> PROBLEM REQUIREMENTS
In the entries below, find each line with the word "Ocean" and pull it out.
[RECORDS SUPPLIED Boundary: Start]
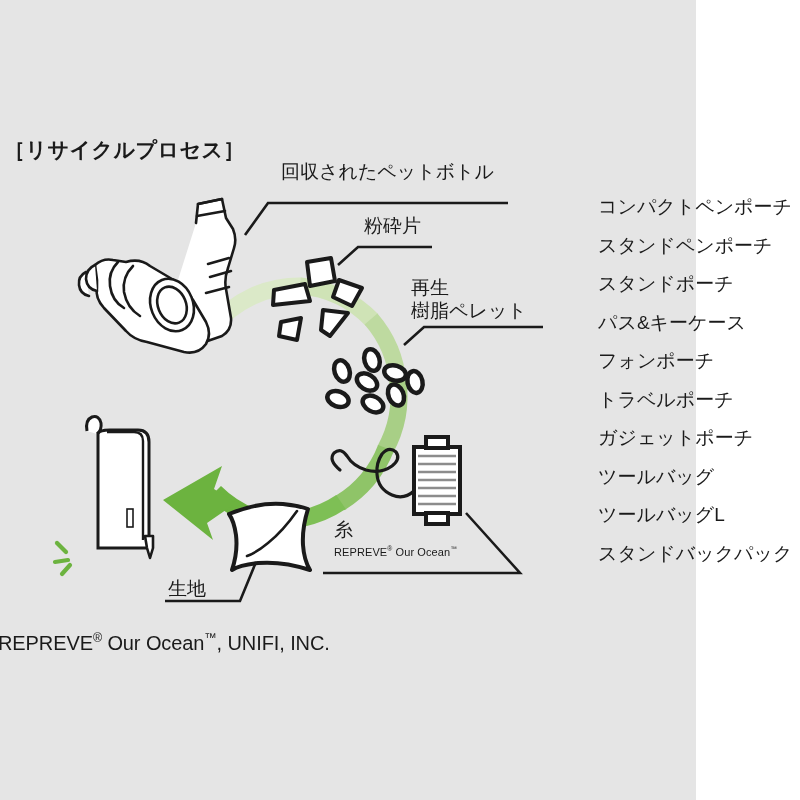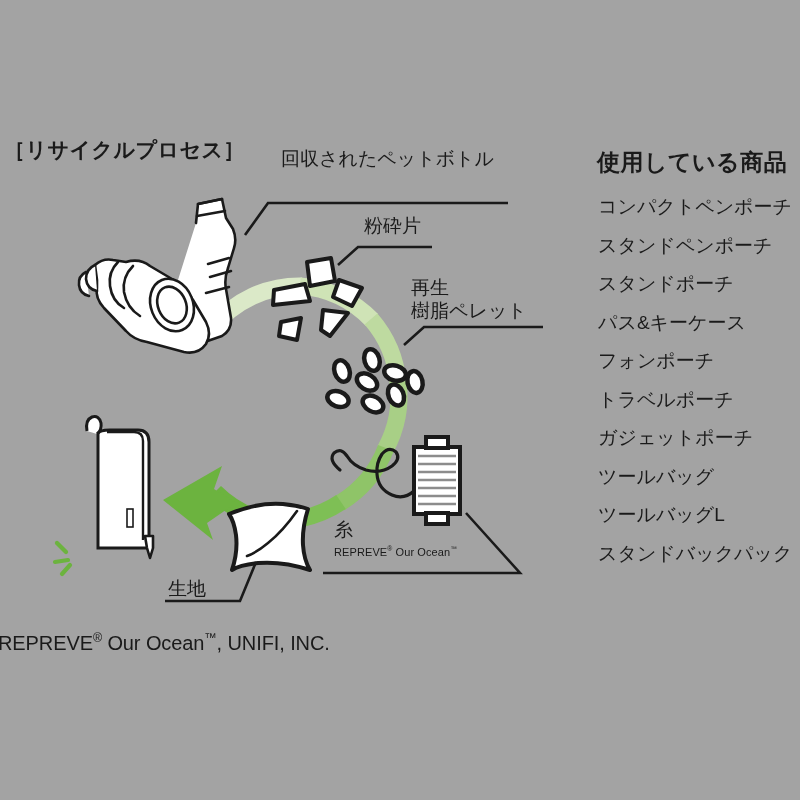--- a/index.html
+++ b/index.html
@@ -10,23 +10,23 @@
   }
   body {
     width: 800px;
     height: 800px;
     overflow: hidden;
     font-family: "Liberation Sans", "DejaVu Sans", sans-serif;
     color: #1a1a1a;
   }
   #page {
     position: relative;
-    width: 800px;
+    width: 696px;
     height: 800px;
-    background: #a3a3a3;
+    background: #e5e5e5;
   }
 
   
   .section-title {
     position: absolute;
     font-weight: 700;
     letter-spacing: 0.5px;
     white-space: nowrap;
   }
   #diagram-title {
@@ -42,21 +42,21 @@
     line-height: 1;
   }
 
   .diagram-label {
     position: absolute;
     font-size: 19px;
     font-weight: 500;
     line-height: 1.2;
     white-space: nowrap;
   }
-  #label-bottles  { left: 281px; top: 148px; }
+  #label-bottles  { left: 281px; top: 161px; }
   #label-flakes   { left: 364px; top: 215px; }
   #label-pellets  { left: 411px; top: 277px; }
   #label-fabric   { left: 168px; top: 570px; margin-top: 8px; }
   #label-yarn     { left: 334px; top: 519px; }
   #label-yarn .yarn-sub {
     display: block;
     font-size: 11px;
     font-weight: 400;
     letter-spacing: 0.1px;
     margin-top: 4px;
@@ -250,21 +250,20 @@
 
   <div class="diagram-label" id="label-yarn">
     <span>糸</span>
     <span class="yarn-sub"><span>REPREVE</span><span class="sup-mark">®</span><span> Our Ocean</span><span class="sup-mark">™</span></span>
   </div>
 
   <div class="diagram-label" id="label-fabric">生地</div>
 
   <div id="caption"><span>REPREVE</span><span class="sup-mark">®</span><span> Our Ocean</span><span class="sup-mark">™</span><span>, UNIFI, INC.</span></div>
 
-  <div class="section-title" id="products-title">使用している商品</div>
 
   <ul id="product-list">
     <li>コンパクトペンポーチ</li>
     <li>スタンドペンポーチ</li>
     <li>スタンドポーチ</li>
     <li>パス&amp;キーケース</li>
     <li>フォンポーチ</li>
     <li>トラベルポーチ</li>
     <li>ガジェットポーチ</li>
     <li>ツールバッグ</li>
[RECORDS SUPPLIED Boundary: End]
> SOLVED PROBLEM
     <span class="yarn-sub"><span>REPREVE</span><span class="sup-mark">®</span><span> Our Ocean</span><span class="sup-mark">™</span></span>
   <div id="caption"><span>REPREVE</span><span class="sup-mark">®</span><span> Our Ocean</span><span class="sup-mark">™</span><span>, UNIFI, INC.</span></div>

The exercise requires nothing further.